La conception qui en a découlé est la suivante : le Parti est le dirigeant, comme grand accompagnateur. Il joue le rôle de grand frère ou de grande sœur, ou si l’on veut de « commissaire politique ».

L’État, l’armée, l’école, les arts… tout comme la culture en général et les sciences, existent donc en dehors du Parti, mais connaissent des interventions de celui-ci pour fixer les grandes orientations ou procéder à des rectifications, des corrections.

Avec la Grande Révolution Culturelle Prolétarienne en Chine populaire, cette conception d’une action de l’extérieur est par contre remise en cause. Il a été considéré que tous ces domaines qui formaient des « royaumes indépendants » étaient autant de portes ouvertes à des conceptions hostiles au prolétariat, au socialisme.

Les communistes chinois profitaient également de l’expérience soviétique où les communistes devaient parfois intervenir en catastrophe, afin de rétablir la ligne rouge dans les arts ou les sciences, alors que se propageaient des conceptions capitalistes.

C’est pourquoi en Chine, la Grande Révolution Culturelle Prolétarienne des années 1970, dans le prolongement de l’expérience des communes populaires des années 1960, a procédé à l’assimilation de l’État, de l’armée, de l’école, des arts, des sciences, de la culture.

Il fallait arrêter de concevoir de manière séparée les structures de l’État, de l’armée, de l’école, des arts, des sciences, de la culture.
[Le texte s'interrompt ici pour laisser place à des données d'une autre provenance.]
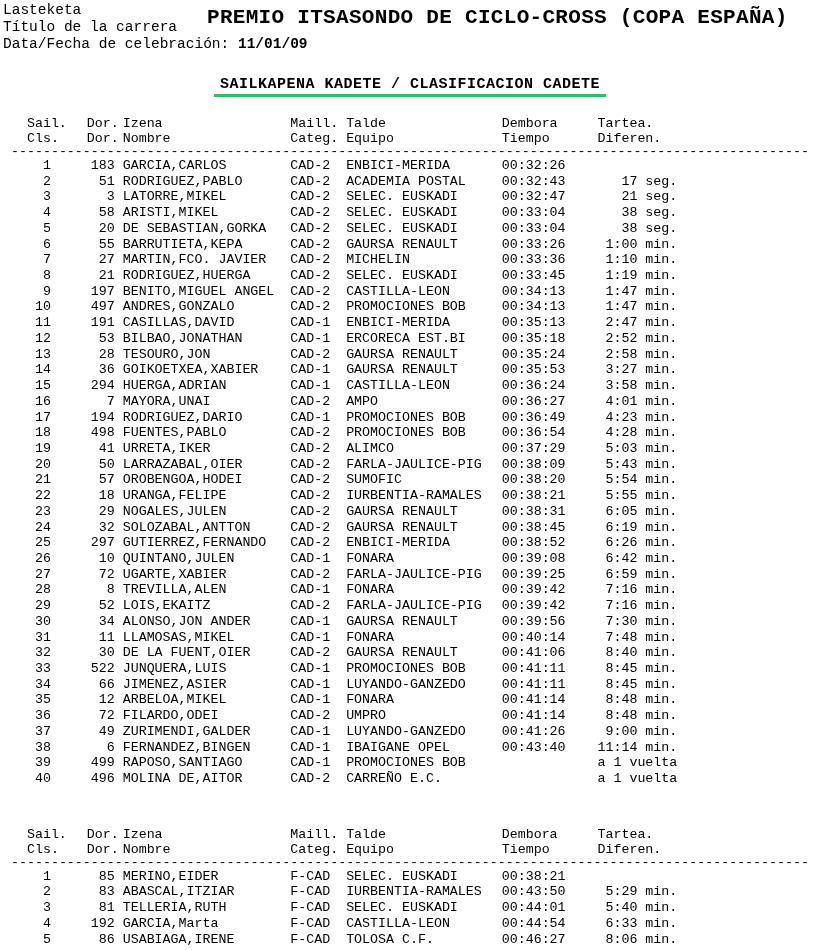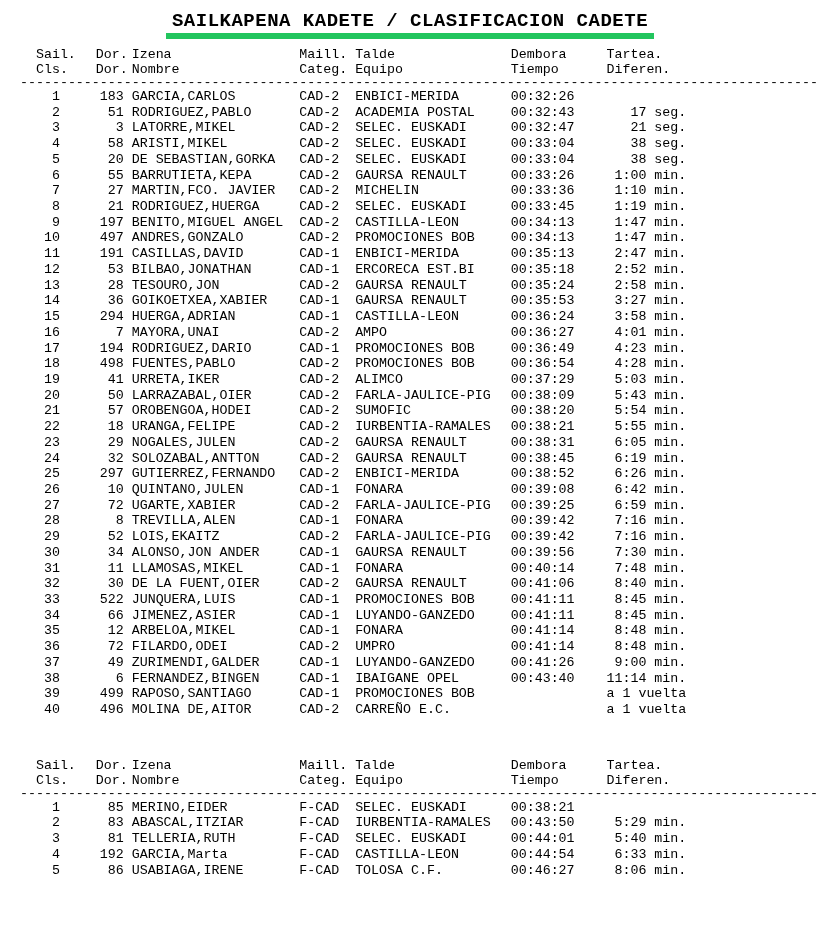--- a/index.html
+++ b/index.html
@@ -13,25 +13,25 @@
   .hdr-labels { position: absolute; left: 3px; top: 2px; font-size: 14.5px; line-height: 17px; white-space: nowrap; }
   .date-value { font-weight: bold; }
   .race-title {
     position: absolute; left: 207px; top: 6px; margin: 0;
     font-size: 21px; font-weight: bold; letter-spacing: 0.3px; white-space: nowrap;
   }
   .section-title-row { text-align: center; }
   .sec1 { margin-top: 5px; }
   .sec2 { margin-top: 40px; }
   .section-title {
-    display: inline-block; margin: 5px;
-    font-size: 19px; font-weight: bold; letter-spacing: 0.5px;
-    border-bottom: 6px solid #22c55e; padding: 0 6px 1px; white-space: nowrap;
+    display: inline-block; margin: 16px;
+    font-size: 15px; font-weight: bold; letter-spacing: 0.5px;
+    border-bottom: 3px solid #22c55e; padding: 0 6px 1px; white-space: nowrap;
   }
-  .table { padding-left: 20px; font-size: 13.3px; margin-top: 3px; }
+  .table { padding-left: 11px; font-size: 13.3px; margin-top: 3px; }
   .tline { position: relative; height: 15px; line-height: 15px; white-space: nowrap; }
   .rline { position: relative; height: 15.72px; line-height: 15.72px; white-space: nowrap; }
   .sep   { height: 12px; line-height: 12px; overflow: hidden; white-space: nowrap; }
   .tline span, .rline span { position: absolute; top: 0; white-space: pre; }
   
   .cA { left: 5ch;    transform: translateX(-100%); }  
   .cB { left: 13ch;   transform: translateX(-100%); }  
   .cC { left: 14ch; }                                  
   .cD { left: 35ch; }                                  
   .cE { left: 42ch; }                                  
@@ -39,20 +39,28 @@
   .cG { left: 83.5ch; transform: translateX(-100%); }  
   
   .hA { left: 2ch; } .hB { left: 9.5ch; } .hC { left: 14ch; text-align: center; }
   .hD { left: 35ch; } .hE { left: 42ch; } .hF { left: 61.5ch; } .hG { left: 73.5ch; }
 </style>
 </head>
 <body>
 
 <div>
 
+  <div class="doc-header">
+    <div class="hdr-labels">
+      <div>Lasteketa</div>
+      <div>Título de la carrera</div>
+      <div><span>Data/Fecha de celebración:</span><span> </span><span class="date-value">11/01/09</span></div>
+    </div>
+    <h1 class="race-title">PREMIO ITSASONDO DE CICLO-CROSS (COPA ESPAÑA)</h1>
+  </div>
 
   <section class="sec1">
     <div class="section-title-row">
       <h2 class="section-title">SAILKAPENA KADETE / CLASIFICACION CADETE</h2>
     </div>
     <div class="table">
       <div>
   <div class="tline">
     <span class="hA">Sail.</span>
     <span class="hB">Dor.</span>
Il fallait trouver un moyen de relier tout cela : c’est là précisément l’esprit de la Grande Révolution Culturelle Prolétarienne.
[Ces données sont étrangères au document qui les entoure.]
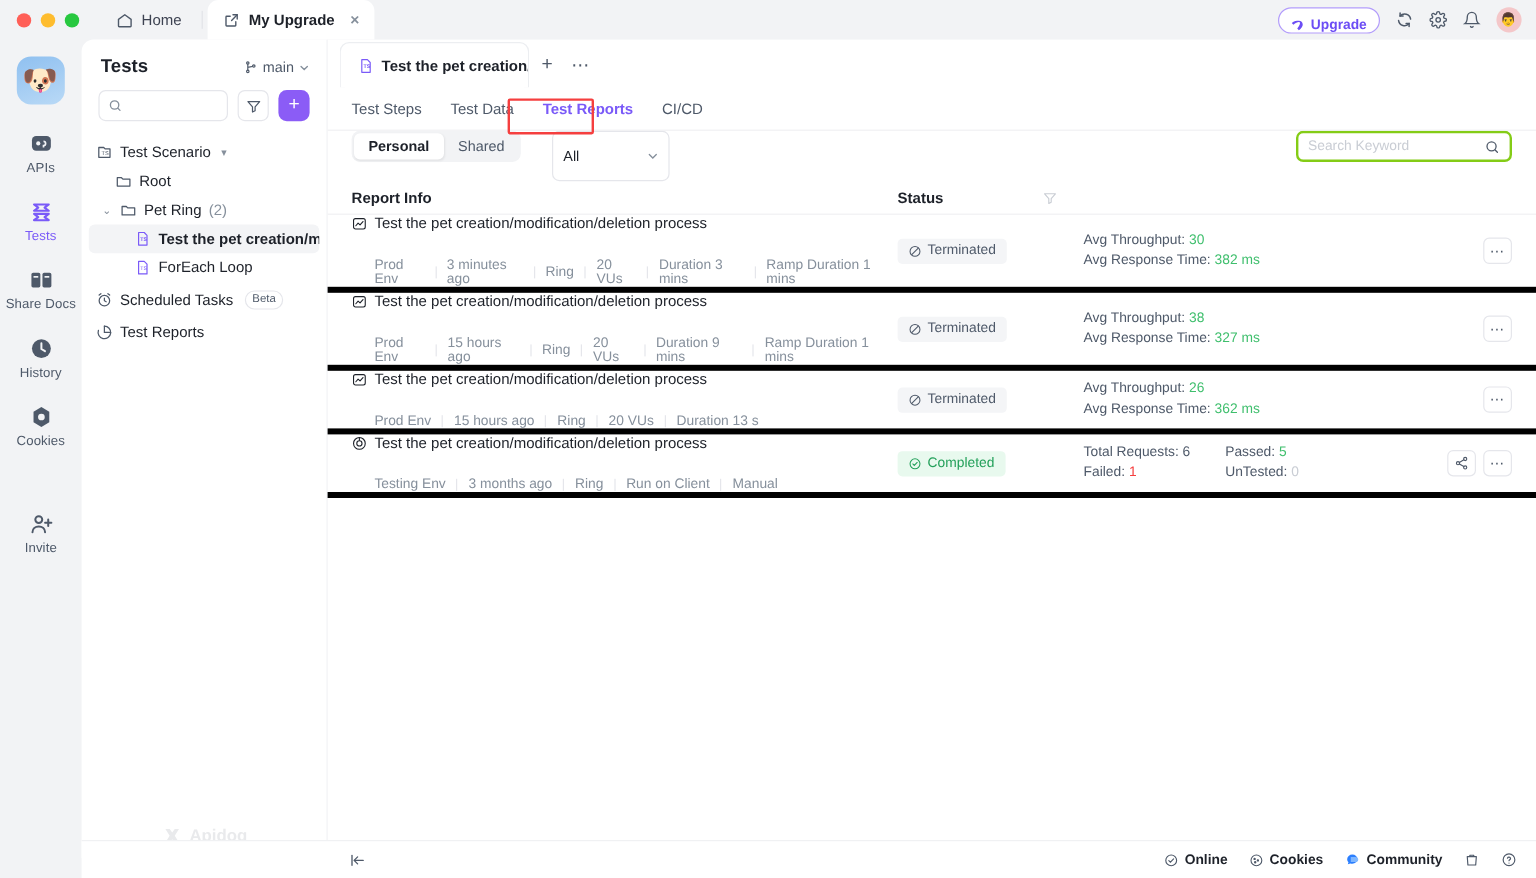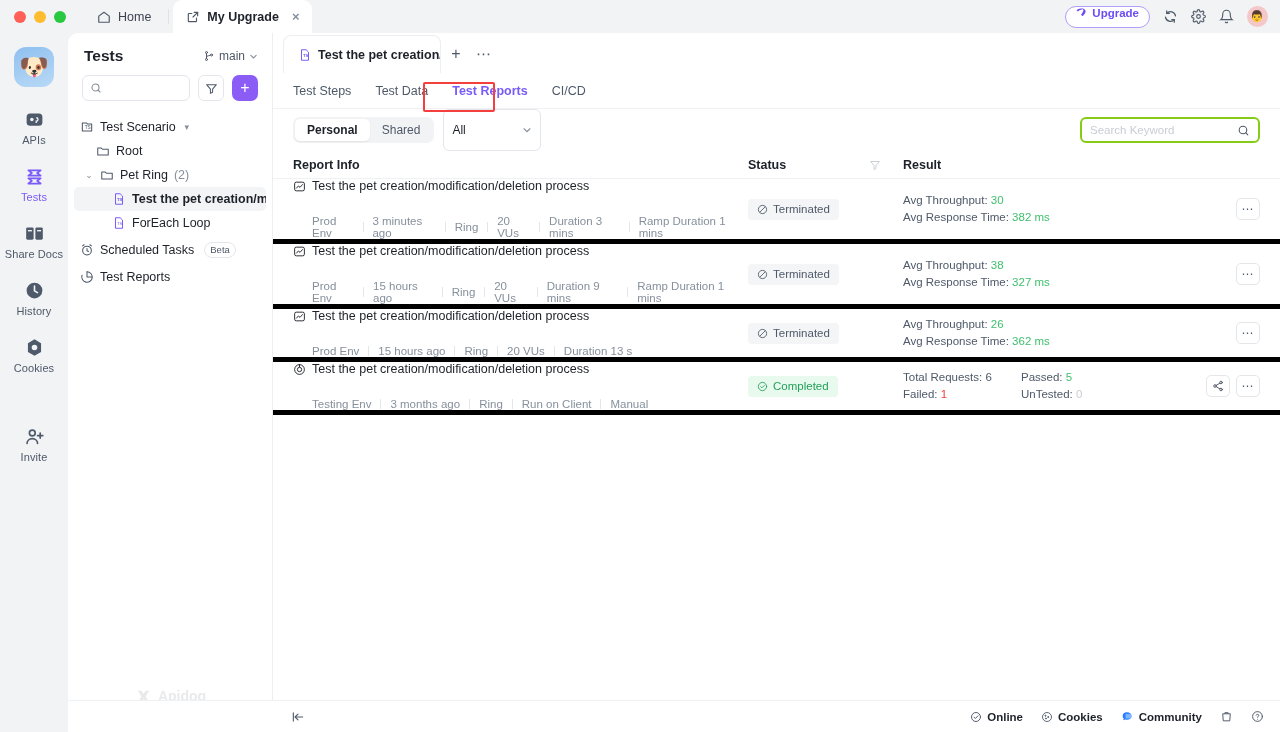--- a/index.html
+++ b/index.html
@@ -31,21 +31,21 @@
   }
   .wtab.active { background: #ffffff; color: #1d2129; font-weight: 600; height: 33px; border-radius: 9px 9px 0 0; }
   .wtab .xbtn { font-size: 13px; color: #86909c; margin-left: 6px; line-height: 1; }
   .vdiv { width: 1px; height: 15px; background: #e1e3e8; margin: 0 4px; }
 
   .topright {
     position: absolute; right: 12px; top: 0; height: 33px;
     display: flex; align-items: center; gap: 13px;
   }
   .upgrade {
-    display: flex; align-items: flex-start; gap: 5px;
+    display: flex; align-items: flex-end; gap: 5px;
     height: 22px; padding: 0 10px; border-radius: 11px;
     border: 1px solid #b39dfb; color: #6c4df5;
     font-size: 11.5px; font-weight: 600; background: #fff;
   }
   .ticon { color: #4e5969; display: flex; align-items: center; }
   .avatar-top {
     width: 21px; height: 21px; border-radius: 50%;
     background: #f4c7c9; display: flex; align-items: center; justify-content: center;
     font-size: 11px; overflow: hidden;
   }
@@ -135,21 +135,21 @@
     display: flex; align-items: center; padding-left: 20px; gap: 24px; position: relative;
   }
   .subtab { font-size: 12.5px; color: #4e5969; position: relative; height: 36px; display: flex; align-items: center;}
   .subtab.active { color: #7a5af8; font-weight: 600; }
   .redbox {
     position: absolute; left: 423px; top: 82px; width: 72px; height: 30px;
     border: 2px solid #f53f3f; border-radius: 2px; pointer-events: none;
   }
 
   .filterbar {
-    height: 42px; display: flex; align-items: center; padding: 0 20px; gap: 9px;
+    height: 42px; display: flex; padding: 0 20px; gap: 26px;
   }
   .seg {
     display: flex; background: #f2f3f5; border-radius: 7px; padding: 2px; height: 26px;
   }
   .seg div {
     display: flex; align-items: center; padding: 0 12px; font-size: 12px; color: #4e5969;
     border-radius: 5px;
   }
   .seg div.on { background: #fff; color: #1d2129; font-weight: 600; box-shadow: 0 1px 2px rgba(0,0,0,.07); }
   .selector {
@@ -544,21 +544,20 @@
     <div class="thead">
       <div class="c-info">Report Info</div>
       <div class="c-status">
         <span>Status</span>
         <span>
           <svg width="12" height="12" viewBox="0 0 24 24" fill="none" stroke="#c9cdd4" stroke-width="1.9" stroke-linejoin="round">
               <path d="M3 5h18l-7 8v6l-4 2v-8z"></path>
             </svg>
         </span>
       </div>
-      <div class="c-result">Result</div>
     </div>
 
     <div class="row">
       <div class="c-info">
         <div class="rtitle">
           <span>
             <svg width="13" height="13" viewBox="0 0 24 24" fill="none" stroke="#1d2129" stroke-width="1.7" stroke-linejoin="round">
                 <rect x="3" y="4" width="18" height="16" rx="3"></rect>
                 <path d="M6.5 15l3.5-4 3 2.6 4.5-5.1" stroke-linecap="round"></path>
               </svg>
Cela voulait dire que le Parti, après avoir procédé à une mise en forme des structures nouvelles à la suite de la révolution, ne pouvait plus se contenter d’un avis extérieur à ces domaines. Il devait porter lui-même tous ces domaines. Son rôle s’élargit.

Le Grande Révolution Culturelle Prolétarienne n’a ainsi pas seulement été une mobilisation populaire pour redresser le Parti face à la menace de trahison interne, mais également et surtout une généralisation de la vision communiste du monde à absolument tous les domaines, dans la considération que tout est lié à tout.

Dans les constitutions de l’URSS et des démocraties populaires (avant la mort de Staline), le Parti Communiste n’apparaît pas : il forme un levier lié à la société dans son ensemble, mais en tant qu’appareil extérieur.

La constitution chinoise de 1975 affirme inversement que :

« Article premier.

La République populaire de Chine est un État socialiste de dictature du prolétariat, dirigé par la classe ouvrière et basé sur l’alliance des ouvriers et des paysans.

Article 2.

Le parti communiste chinois est le noyau dirigeant du peuple chinois tout entier. La classe ouvrière exerce sa direction sur l’État par l’intermédiaire de son détachement d’avant-garde, le parti communiste chinois.

Le marxisme, le léninisme, la pensée Mao Zedong constituent le fondement théorique sur lequel notre État guide sa pensée. »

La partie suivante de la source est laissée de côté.